Re: Stopping the tick on a fully loaded system

From: Rafael J. Wysocki
Date: Tue Jul 25 2023 - 10:28:51 EST


On Tue, Jul 25, 2023 at 3:07 PM Anna-Maria Behnsen
<anna-maria@xxxxxxxxxxxxx> wrote:
>
> Hi,
>
> On Mon, 24 Jul 2023, Rafael J. Wysocki wrote:
>
> > On Sun, Jul 23, 2023 at 11:21 PM Frederic Weisbecker
> > <frederic@xxxxxxxxxx> wrote:
> > >
> > From the governor's perspective, tick_nohz_get_sleep_length() is
> > supposed to return a deterministic upper bound on the upcoming idle
> > duration (or at least it is used in the governors this way). IOW, it
> > is expected that the CPU will not be idle longer that the
> > tick_nohz_get_sleep_length() return value.
> >
> > There are other factors that may cause the governor to predict a
> > shorter idle duration and the information coming from the scheduler
> > may be regarded as one of them, but they are not deterministic.
>
> Ok. Thanks for this explanation why two separate checks are required.
>
> > > > Sure, teo takes scheduler utilization into account directly in the
> > > > governor. But for me it is not comprehensible, why the CPU utilization
> > > > check is done after asking for the possible sleep length where timers are
> > > > taken into account. If the CPU is busy anyway, the information generated by
> > > > tick_nohz_next_event() is irrelevant.
> >
> > Why isn't it?
> >
> > The CPU is idle at that point and it has gone idle for a reason.
> > Surely, there was nothing to run on it at.
> >
> > The scheduler only knows that the CPU has been busy recently, which
> > may not imply anything on whether or not and when it is going to be
> > busy again.
> >
>
> I went back one step and simply had a look at current upstream to
> understand the behavior when going idle under load more detailed. I wanted
> to see the distribution of idle time duration when the tick is stopped. I
> used dbench tests with a script provided by Gautham to generate three
> different loads: 100% load, 50% load and 25% load. The kernel is configured
> with HZ=250. The system has 2 sockets, 64 cores per socket, 2 threads each
> -> 256 CPUs. Three minutes trace data - idle periods larger than three
> minutes are not tracked. The governor is teo.
>
> I added tracepoints to the point where the tick is stopped and where the
> tick is started again. I calculated the delta between the timestamps of
> those two trace points and had a look at the distribution:
>
>
> 100% load 50% load 25% load
> (top: ~2% idle) (top: ~49% idle) (top: ~74% idle;
> 33 CPUs are completely idle)
> --------------- ---------------- ----------------------------
> Idle Total 1658703 100% 3150522 100% 2377035 100%
> x >= 4ms 2504 0.15% 2 0.00% 53 0.00%
> 4ms> x >= 2ms 390 0.02% 0 0.00% 4563 0.19%
> 2ms > x >= 1ms 62 0.00% 1 0.00% 54 0.00%
> 1ms > x >= 500us 67 0.00% 6 0.00% 2 0.00%
> 500us > x >= 250us 93 0.01% 39 0.00% 11 0.00%
> 250us > x >=100us 280 0.02% 1145 0.04% 633 0.03%
> 100us > x >= 50us 942 0.06% 30722 0.98% 13347 0.56%
> 50us > x >= 25us 26728 1.61% 310932 9.87% 106083 4.46%
> 25us > x >= 10us 825920 49.79% 2320683 73.66% 1722505 72.46%
> 10us > x > 5us 795197 47.94% 442991 14.06% 506008 21.29%
> 5us > x 6520 0.39% 43994 1.40% 23645 0.99%
>
>
> 99% of the tick stops only have an idle period shorter than 50us (50us is
> 1,25% of a tick length).

Well, this just means that the governor predicts overly long idle
durations quite often under this workload.

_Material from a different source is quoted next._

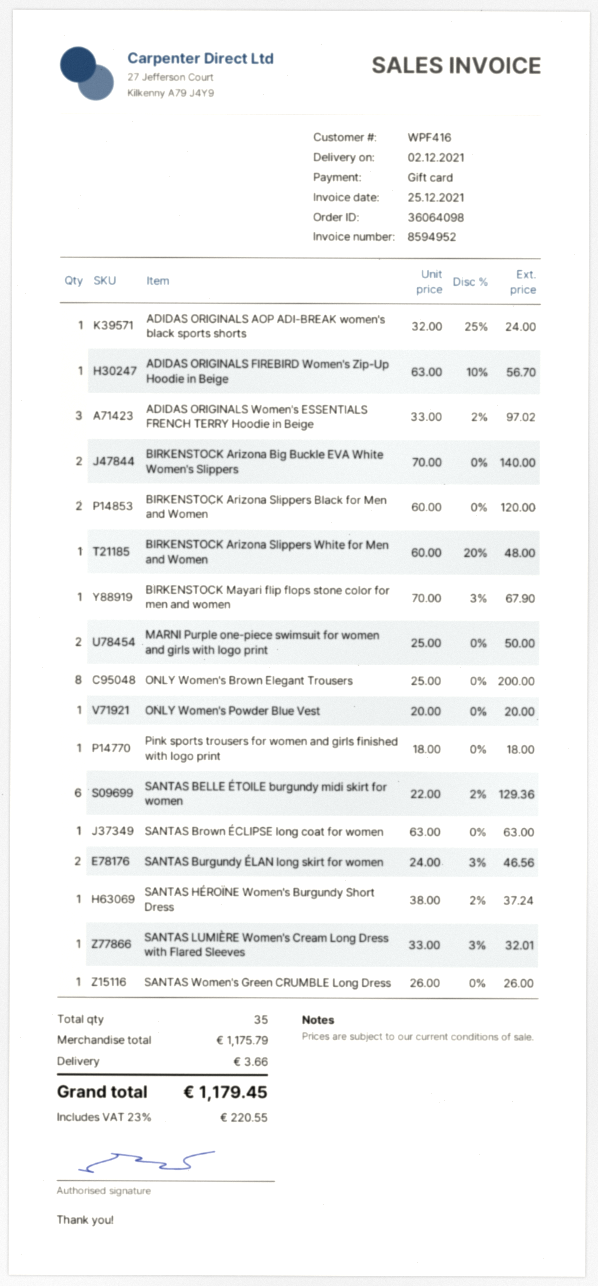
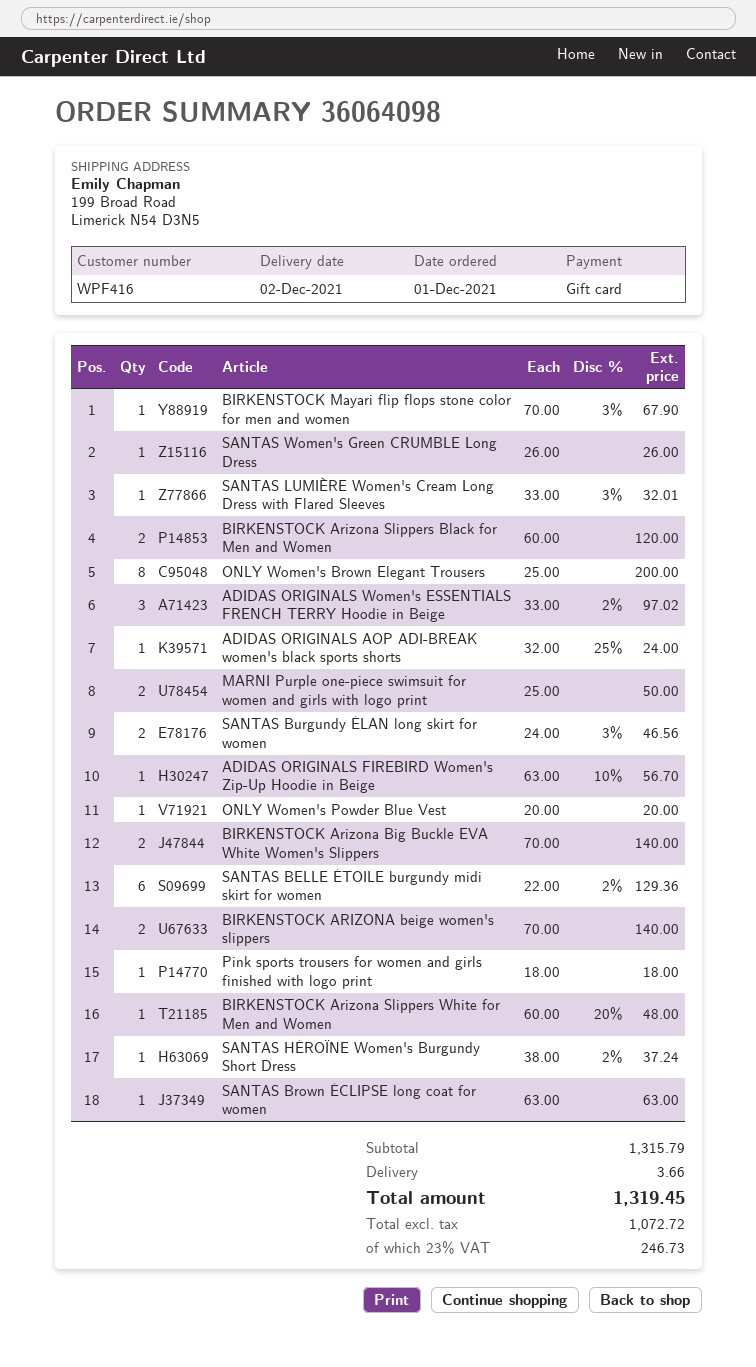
BIRKENSTOCK ARIZONA beige women's slippers: none -> 2 x 70.00 = 140.00
subtotal: 1175.79 -> 1315.79
tax: 23% = 220.55 -> 23% = 246.73
total: 1179.45 -> 1319.45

The governor's decision on whether or not to stop the tick is based on
its idle duration prediction. If it overshoots, that's how it goes.

> This is also the reason for my opinion, that the return of
> tick_nohz_next_event() is completely irrelevant in a (fully) loaded case:

It is an upper bound and in a fully loaded case it may be way off.

> The return is in the range of ticks, and a tick is ~100 times longer than
> the the duration of the majority of idle periods.

Overall, this means that there is room for improvements in the idle governor.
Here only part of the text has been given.